Теперь нужно было занять правильную позицию. Я прошел через среднюю комнату, затем проверил ванную, в которой стояла ванна на ножках в форме когтистых звериных лап. Перед аркой, ведущей в переднюю комнату, я замер в нерешительности, зажав револьвер перед собой, как фонарь, хотя света было и так достаточно: он лился из окна спальной позади меня, еще больше — из окна гостиной, смотревшего как раз на промежуток между соседними зданиями.
Я двинулся вперед.
Что-то, появившееся буквально из ниоткуда, с силой ударило по сжимавшей револьвер руке в нескольких дюймах от запястья. Рука тут же обмякла, а «смит» тридцать восьмого калибра отлетел далеко в сторону.

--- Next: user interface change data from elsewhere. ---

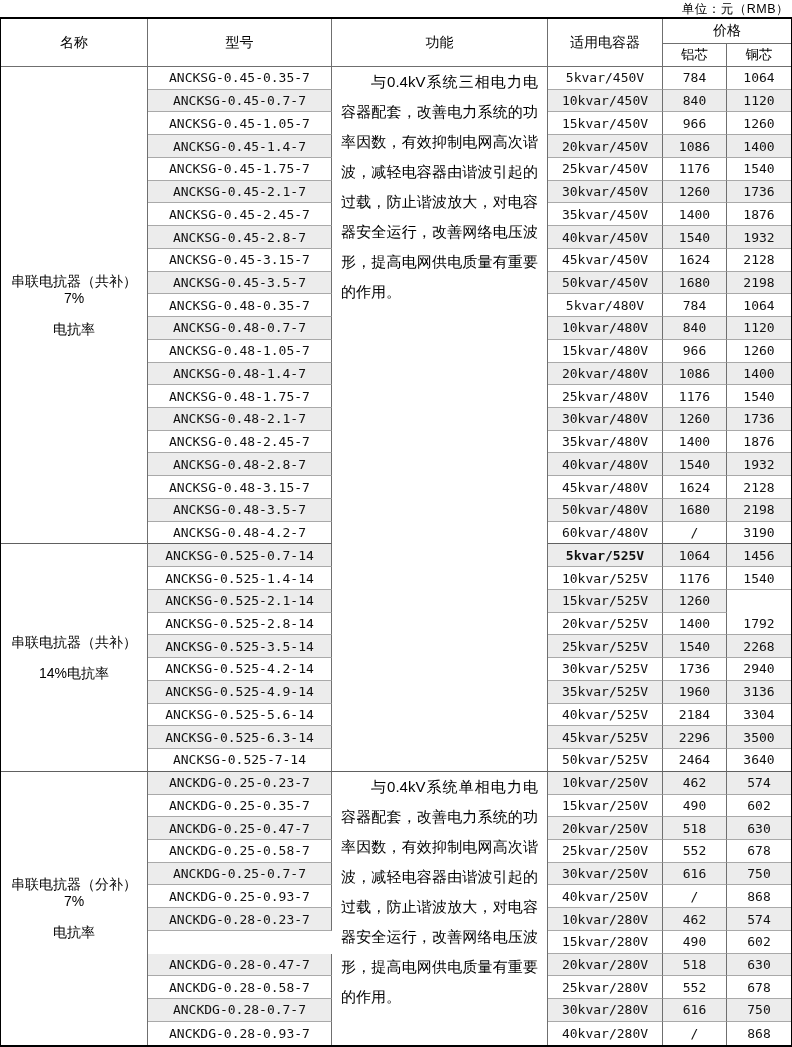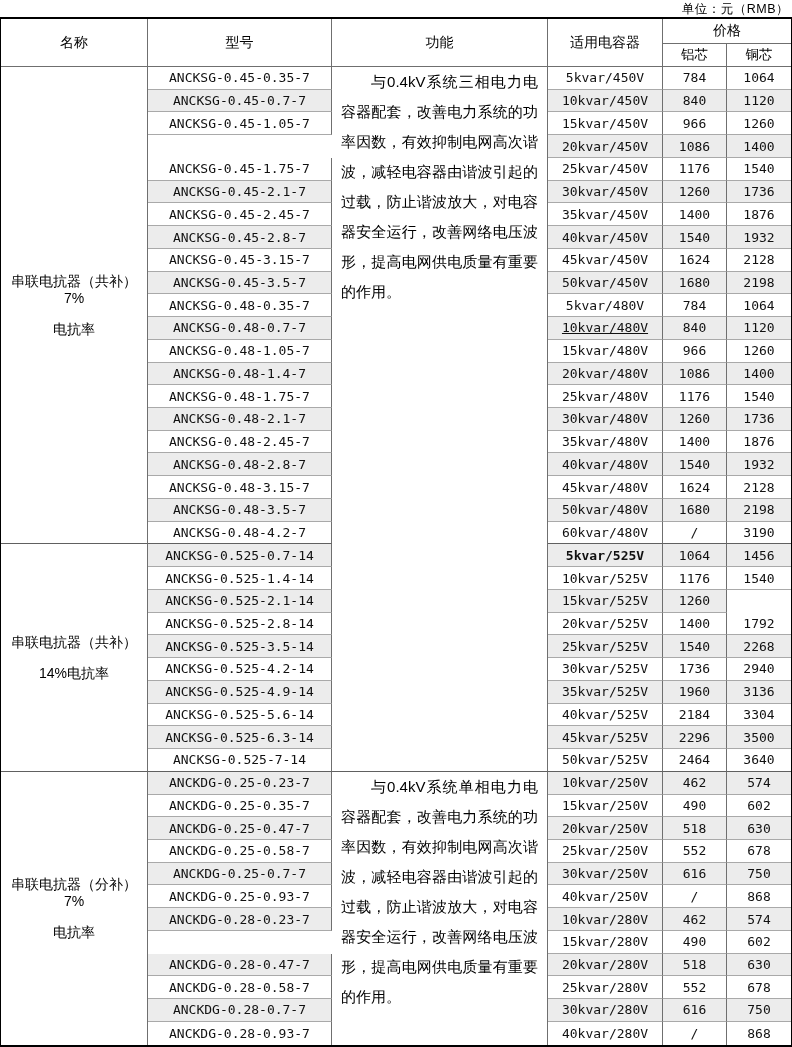"ANCKSG-0.45-1.4-7" div.cell { html: none -> <div>ANCKSG-0.45-1.4-7</div> }
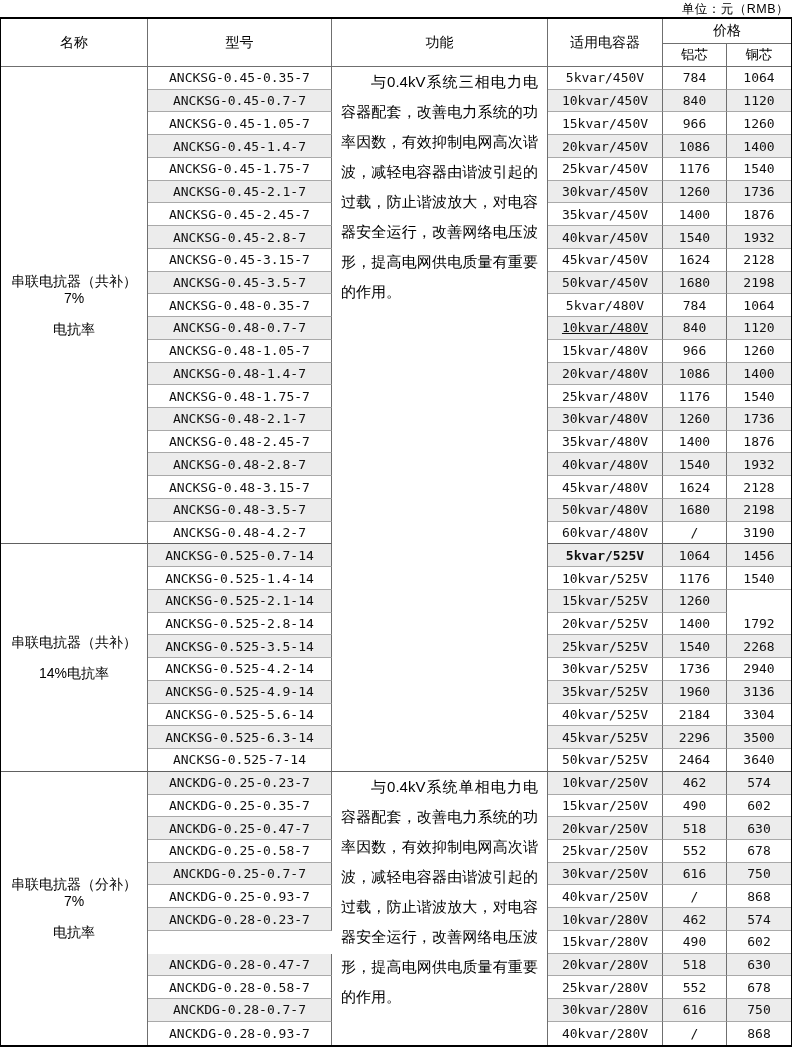"10kvar/480V" div.cell { text-decoration: underline -> none }
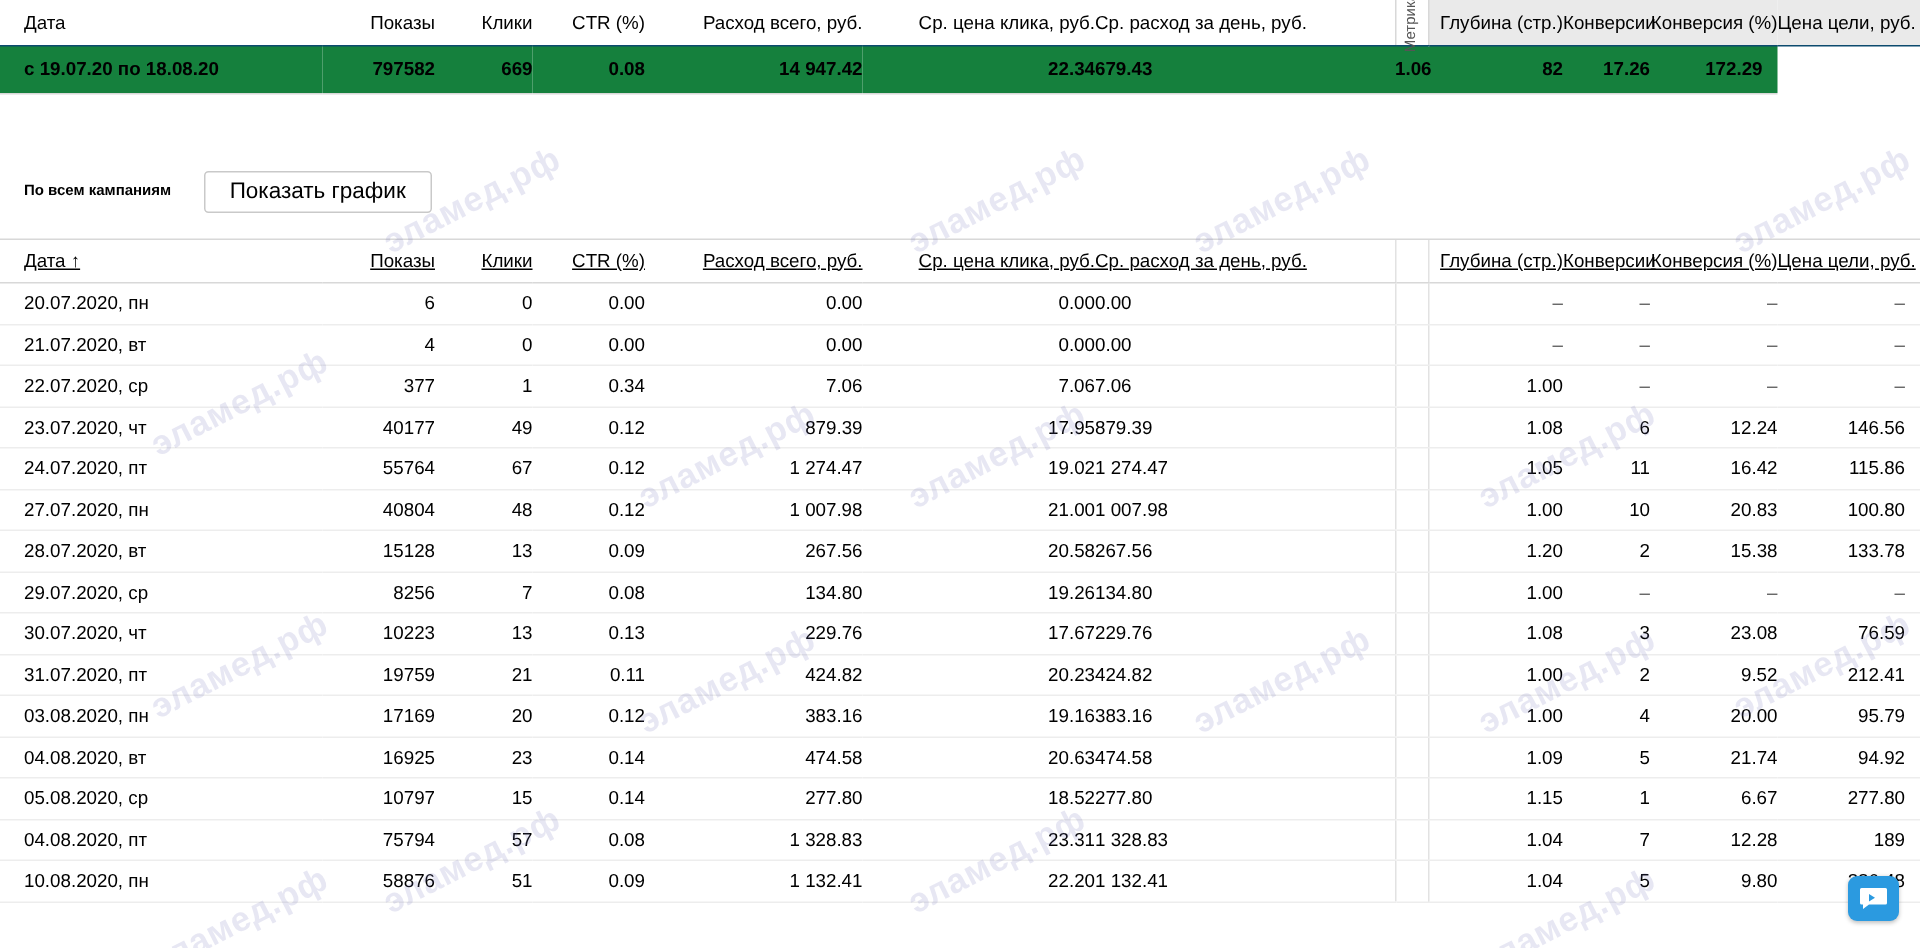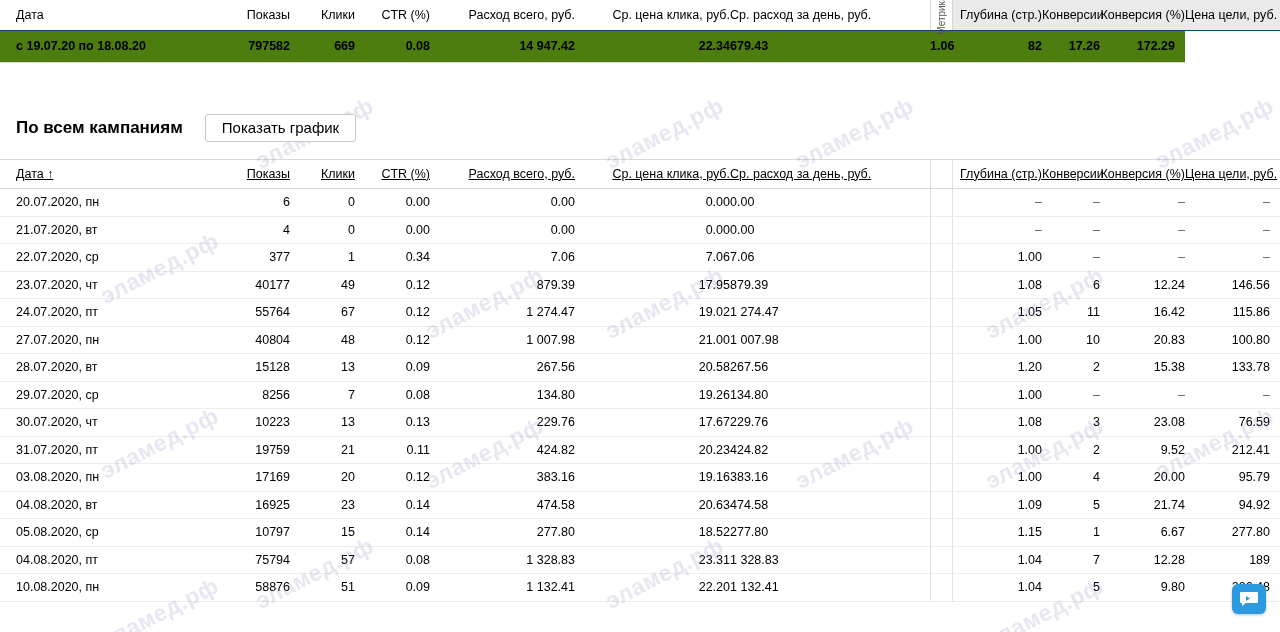"с 19.07.20 по 18.08.20" .sum-row td { background: #4d7c0f -> #15803d }
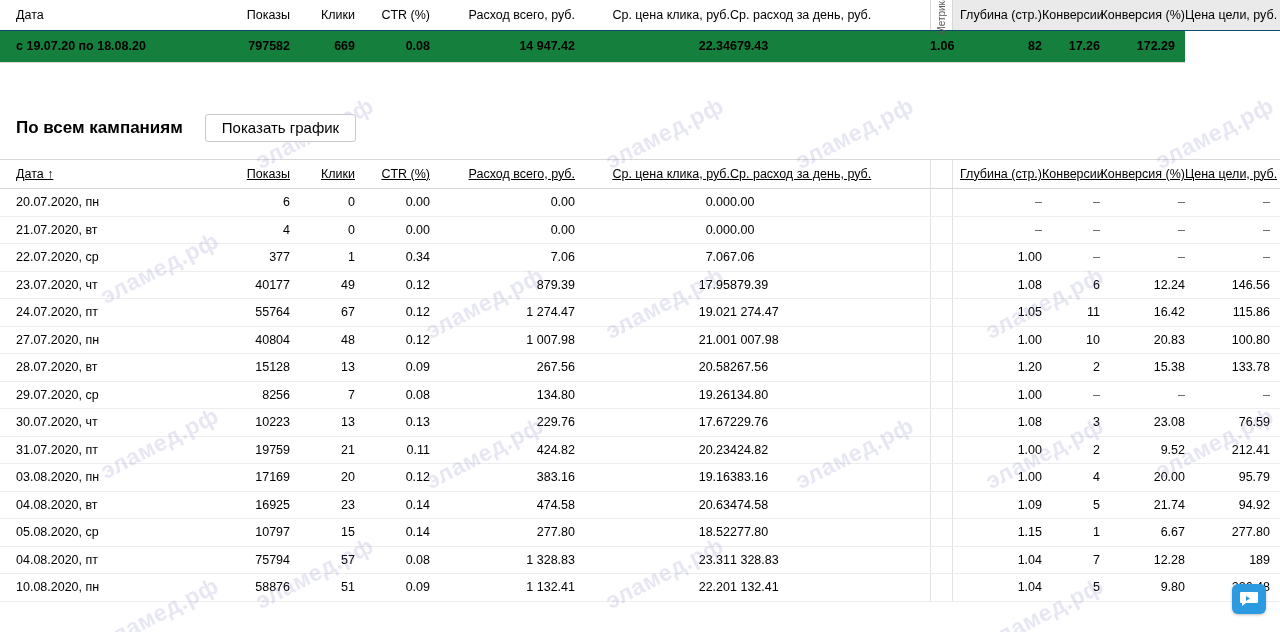"По всем кампаниям" .midbar-title { font-size: 17px -> 10px }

Две могучие лапы схватили мою руку: одна в середине предплечья, другая — около плеча; я полетел через всю комнату, как будто вышвырнутый из катапульты. Я плашмя врезался в стол, отлетевший куда-то в сторону, и перестал ощущать ставшие ватными ноги. Я выставил перед собой руку, пытаясь найти опору, и свалился на пол.
Мотли громко захохотал.
На нем была снятая с Эчвэрри форма — вся, кроме кителя, разве что туфли были неуставными — не простые черные на шнурках, а коричневые, с острыми носками. Теперь в комнате горел свет, иначе цвет обуви я не мог бы рассмотреть.
Я медленно поднялся на ноги. На полицейского он никак не был похож, внезапно подумалось мне, и дело тут было совсем не в обуви. Множество полицейских выглядят так, как полицейский выглядеть не должен, — отпускают усы или бороду, например; Мотли же не был похож ни на какого полицейского вообще — кадрового или добровольного, современного или старомодного.
Мотли стоял, прислонившись к двери, и, поигрывая пальцами, с явным удовольствием разглядывал меня.
— Шумновато, — отметил он. — Не так-то уж ты хорош в нападении, а? Додумался — мусорные контейнеры таскать да по пожарным лестницам лазить — в твоем-то возрасте! Я так беспокоился за тебя, Скаддер! Боялся, ты свалишься и шею сломаешь.
Я осмотрелся в надежде увидеть револьвер. Он лежал на противоположном конце комнаты, наполовину под креслом. Я поднял глаза на Мотли, и по его лицу скользнула ухмылка.
— Потерял ты пушку, — сказал он, взял дубинку Эчвэрри и постучал ею по ладони.
Я по-прежнему не чувствовал руки в том месте, где пришелся удар дубинкой, — боль наверняка будет длиться еще несколько дней. И это еще вопрос, сумею ли я прожить так долго.
— Ты, конечно, можешь попробовать добраться до него, — заметил он, — но, думаю, шансы не так уж велики: я ближе, и я быстрее, ты даже коснуться его не успеешь. Если уж на то пошло, шансов выскользнуть за дверь у тебя все-таки побольше.
Он кивнул на дверь, и я послушно посмотрел туда.
— Она не заперта, — сказал он. — Была на цепочке, но я снял ее, услышав, какой грохот ты поднял внизу; я подумал: если ты увидишь цепочку, то догадаешься, что в квартире кто-то есть. Хотя и не думаю, что ты обратил бы внимание на это — да?
— Не знаю, — ответил я.
— Куртку я на дверь повесил специально для тебя — надеюсь, догадался. Иначе ты квартирой бы ошибся. Ты такой шут гороховый, Скаддер, что мне самому приходилось изо всех сил облегчать тебе задачу.
— Нуда.
Я проанализировал свои ощущения, но страха не обнаружил; против всяких ожиданий я был абсолютно спокоен. Мотли я не боялся. Я уже вообще ничего и никого не боялся.
Быстро повернувшись к двери, я сделал вид, что вот-вот последую его совету и брошусь туда. Это, конечно, было бы глупостью — Мотли наверняка закрыл ее на замок: но даже если дверь не заперта, этот мерзавец все равно доберется до нее одновременно со мной.